Return every line of the records that includes the string "Event".

Edit difference data

———

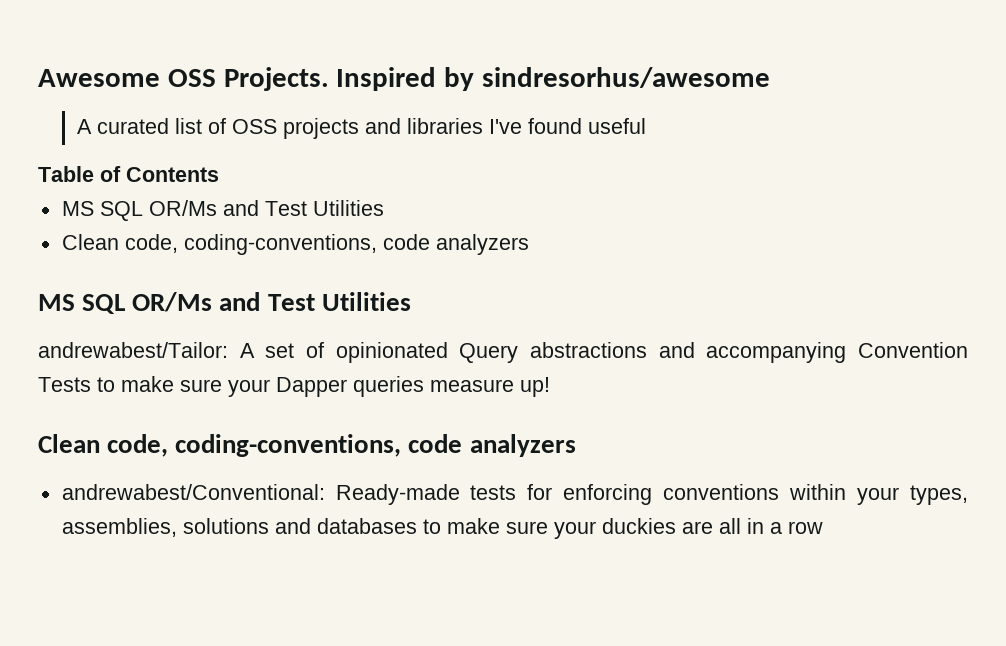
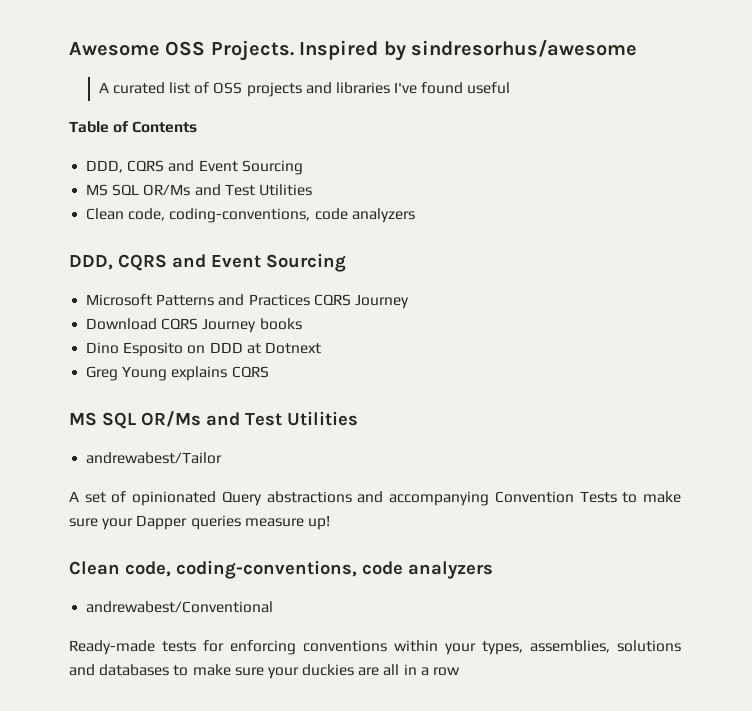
(219, 174) none -> [86,160,303,175] // DDD, CQRS and Event Sourcing
[38,292,411,314] [38,342,228,358] // MS SQL OR/Ms and Test Utilities // andrewabest/Tailor: -> [69,253,346,272] [86,294,409,309] [86,318,302,333] [86,342,321,357] [86,366,269,381] [69,411,358,429] [86,452,223,464] // DDD, CQRS and Event Sourcing // Microsoft Patterns and Practices CQRS Journey // Download CQRS Journey books // Dino Esposito on DDD at Dotnext // Greg Young explains CQRS // MS SQL OR/Ms and Test Utilities // andrewabest/Tailor //
[61,484,325,500] andrewabest/Conventional: -> [86,601,274,613] andrewabest/Conventional //

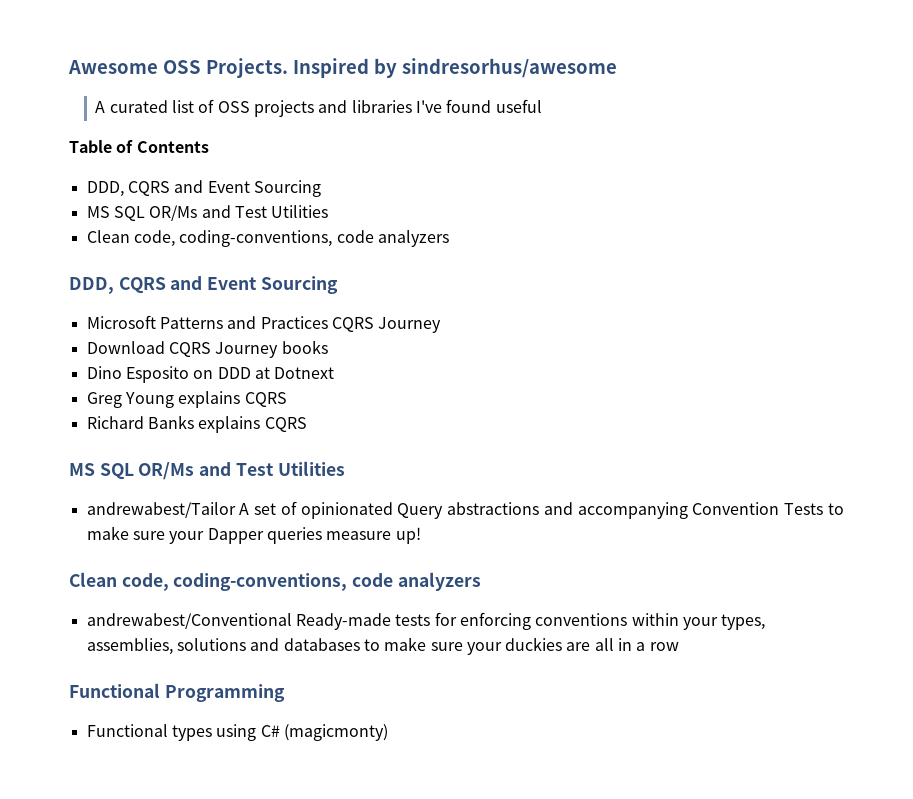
(269, 372) none -> [86,415,307,433] // Richard Banks explains CQRS
(223, 458) // -> (236, 510) none
(274, 607) // -> (292, 621) none
(461, 671) none -> [69,683,285,702] [86,724,388,741] // Functional Programming // Functional types using C# (magicmonty)

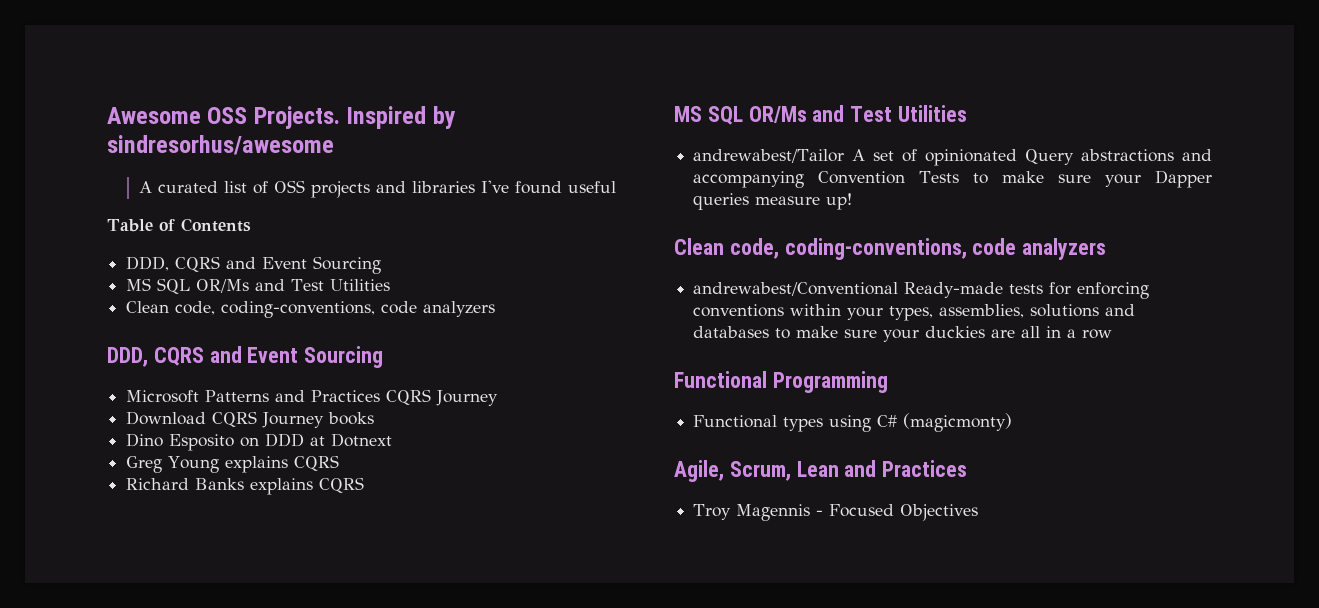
(388, 732) none -> [674,460,968,482] [693,504,979,521] // Agile, Scrum, Lean and Practices // Troy Magennis - Focused Objectives

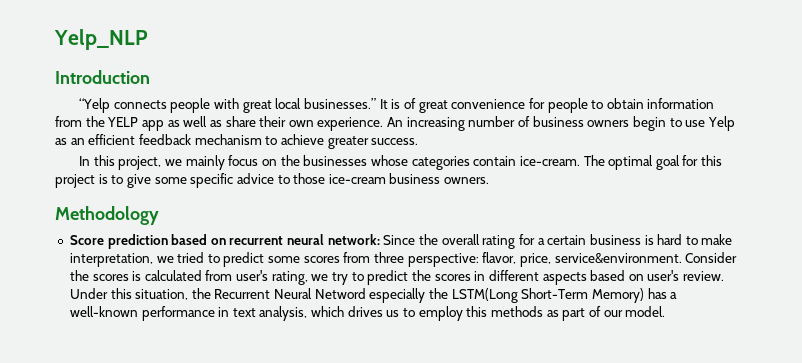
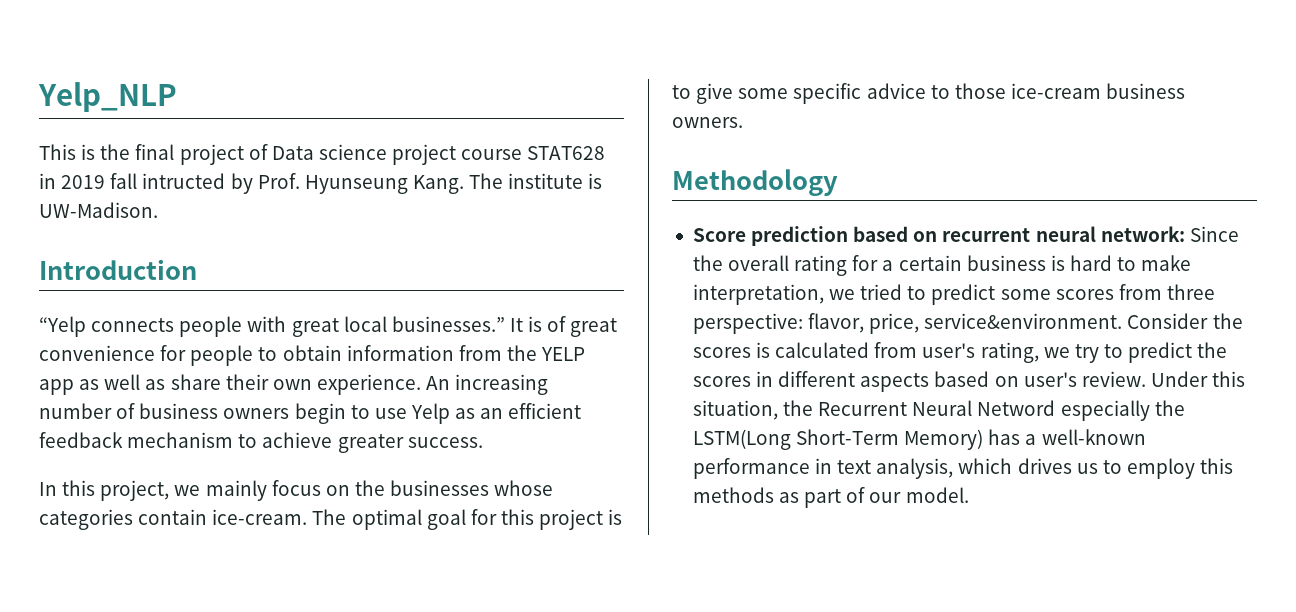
(148, 39) none -> [39,144,606,165] [39,173,603,194] [39,202,158,218] // This is the final project of Data science project course STAT628 in 2019 fall intructed by Prof. Hyunseung Kang. The institute is UW-Madison.

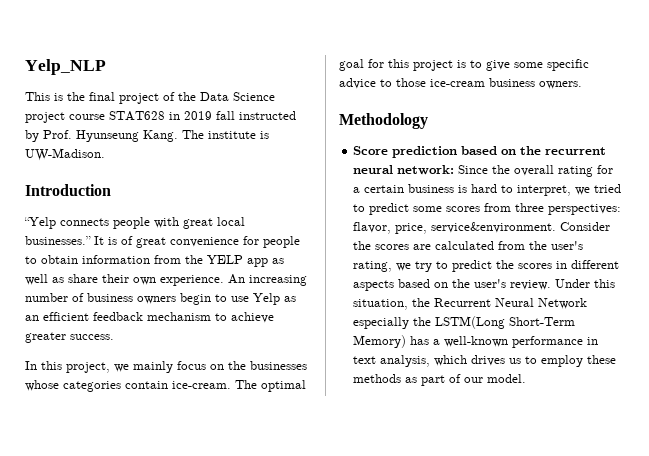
[271,144,387,160] Data science -> [178,92,275,101] the Data Science
[142,173,226,189] intructed -> [239,111,296,120] instructed
(938, 236) none -> [520,146,542,155] the
[1141,255,1192,271] [692,284,824,305] make interpretation, -> [517,185,572,196] interpret,
[692,313,803,334] perspective: -> [548,204,622,215] perspectives:
[756,342,771,358] is -> [413,244,432,250] are
(918, 350) none -> [529,241,548,250] the
(1019, 381) none -> [452,279,471,288] the
[977,400,1056,416] Netword -> [538,298,588,309] Network
[1200,458,1234,474] this -> [587,355,617,364] these

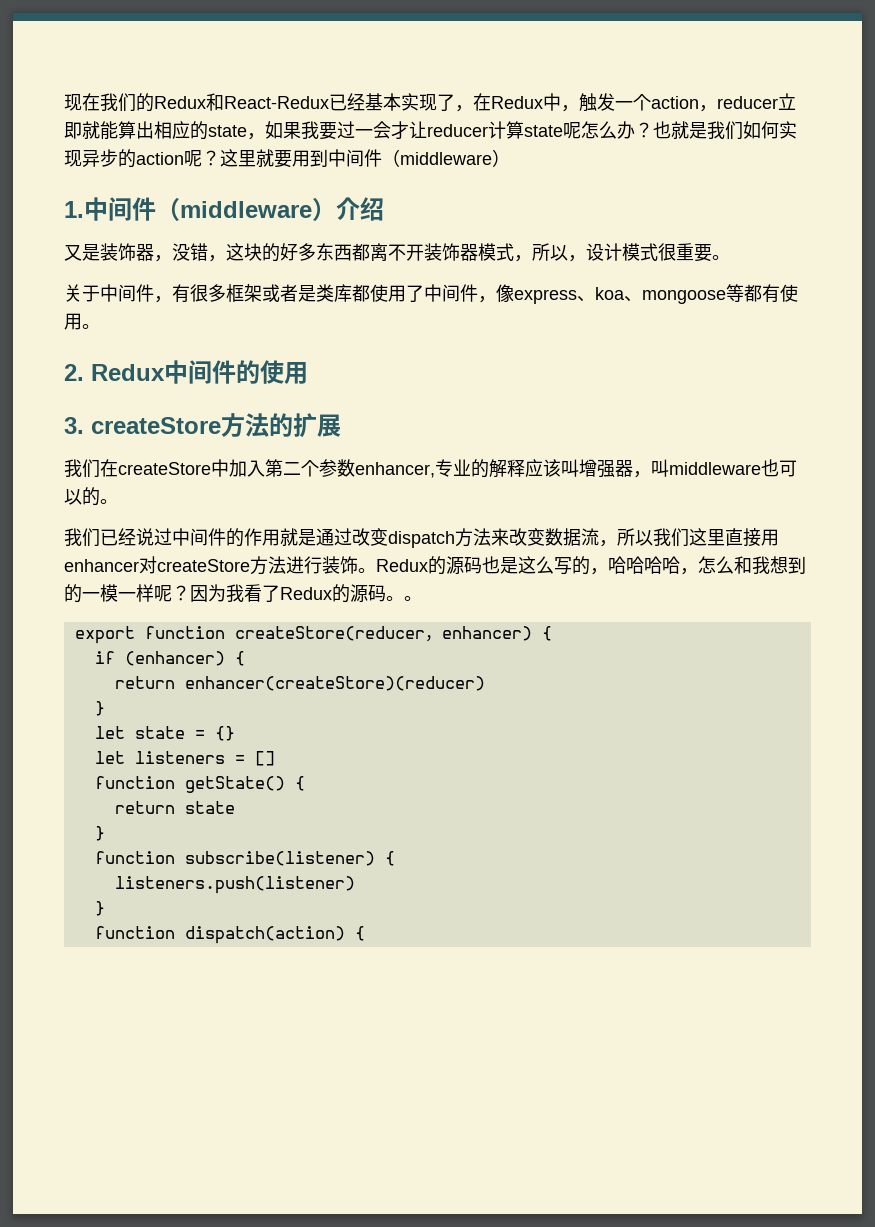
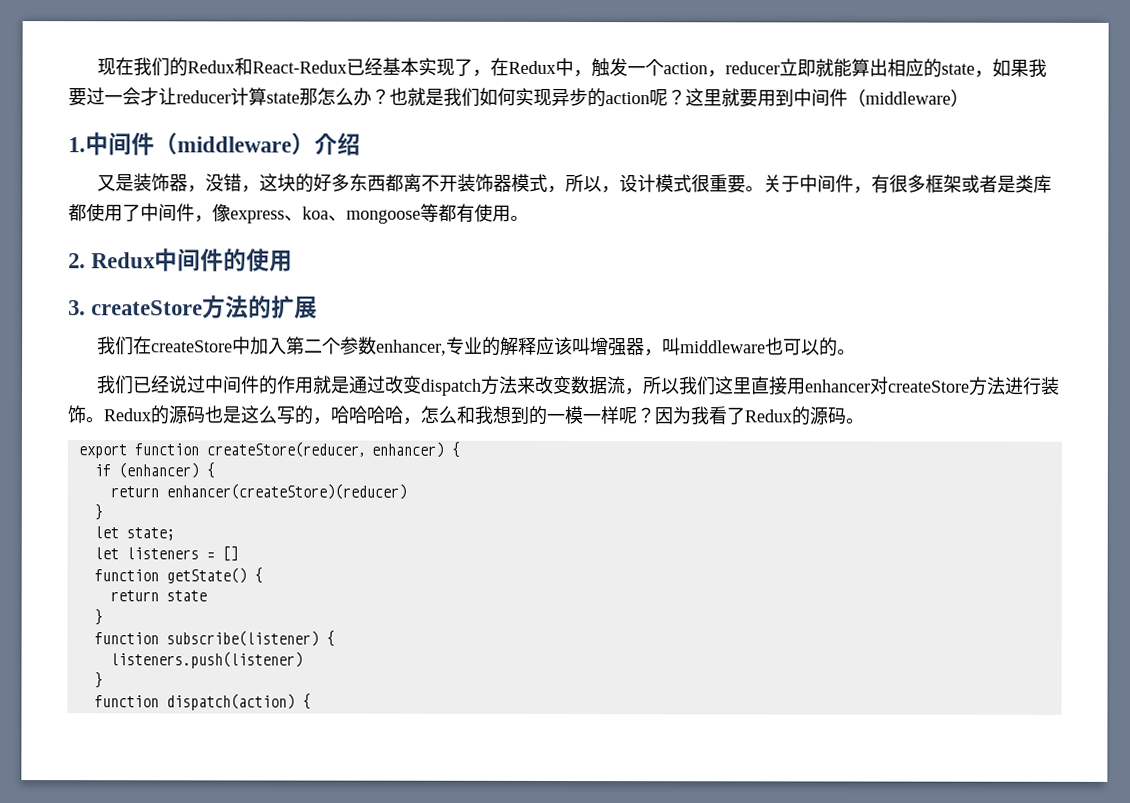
[563,122,581,139] 呢 -> [299,87,318,106] 那
(730, 257) // -> (764, 189) none
[404,596,422,601] 。 -> (864, 421) none
[134,726,235,741] state = {} -> [125,527,175,541] state;

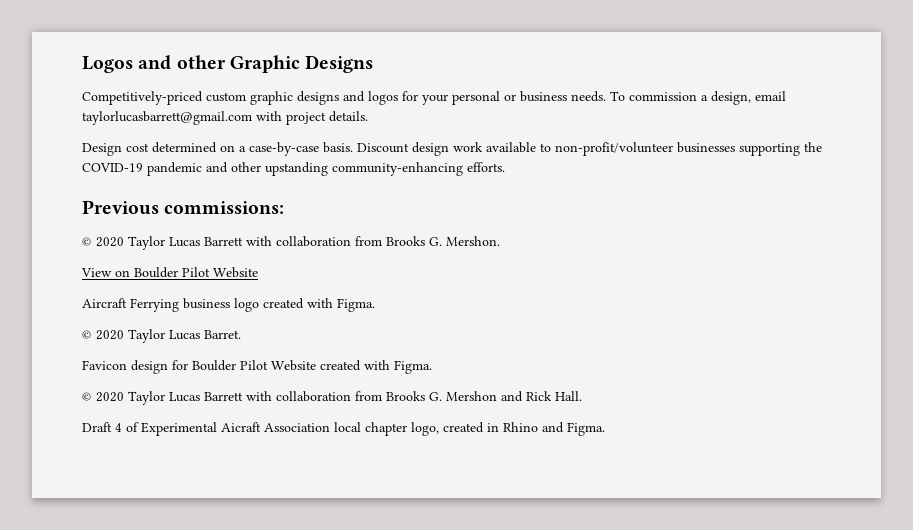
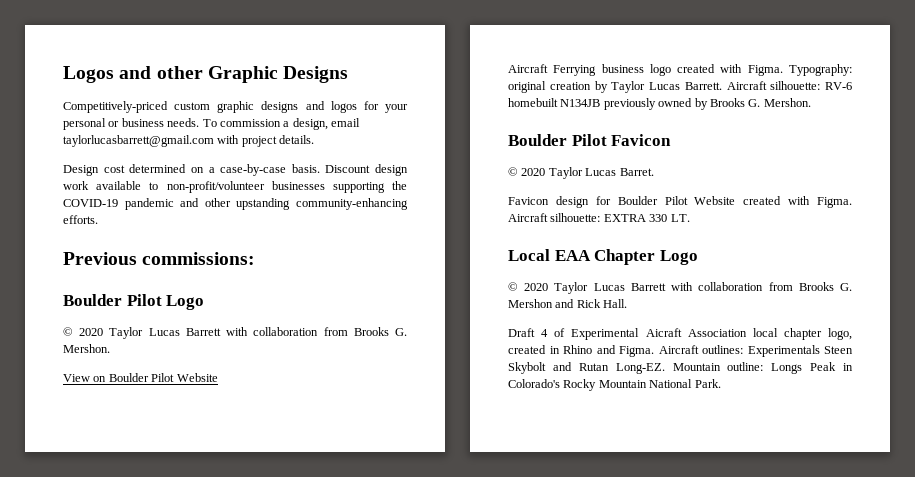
(285, 207) none -> [63,294,205,310] // Boulder Pilot Logo
(375, 305) none -> [789,64,852,76] [508,81,852,93] [508,98,811,110] [508,134,672,146] Typography: original creation by Taylor Lucas Barrett. Aircraft silhouette: RV-6 homebuilt N134JB previously owned by Brooks G. Mershon. // Boulder Pilot Favicon
(432, 367) none -> [508,213,690,222] [508,249,698,265] Aircraft silhouette: EXTRA 330 LT. // Local EAA Chapter Logo
(605, 429) none -> [658,345,853,357] [508,362,853,374] [508,379,721,391] Aircraft outlines: Experimentals Steen Skybolt and Rutan Long-EZ. Mountain outline: Longs Peak in Colorado's Rocky Mountain National Park.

———

OUTPUT FOR THIS EXERCISE |
(219, 174) none -> [86,160,303,175] // DDD, CQRS and Event Sourcing
[38,292,411,314] [38,342,228,358] // MS SQL OR/Ms and Test Utilities // andrewabest/Tailor: -> [69,253,346,272] [86,294,409,309] [86,318,302,333] [86,342,321,357] [86,366,269,381] [69,411,358,429] [86,452,223,464] // DDD, CQRS and Event Sourcing // Microsoft Patterns and Practices CQRS Journey // Download CQRS Journey books // Dino Esposito on DDD at Dotnext // Greg Young explains CQRS // MS SQL OR/Ms and Test Utilities // andrewabest/Tailor //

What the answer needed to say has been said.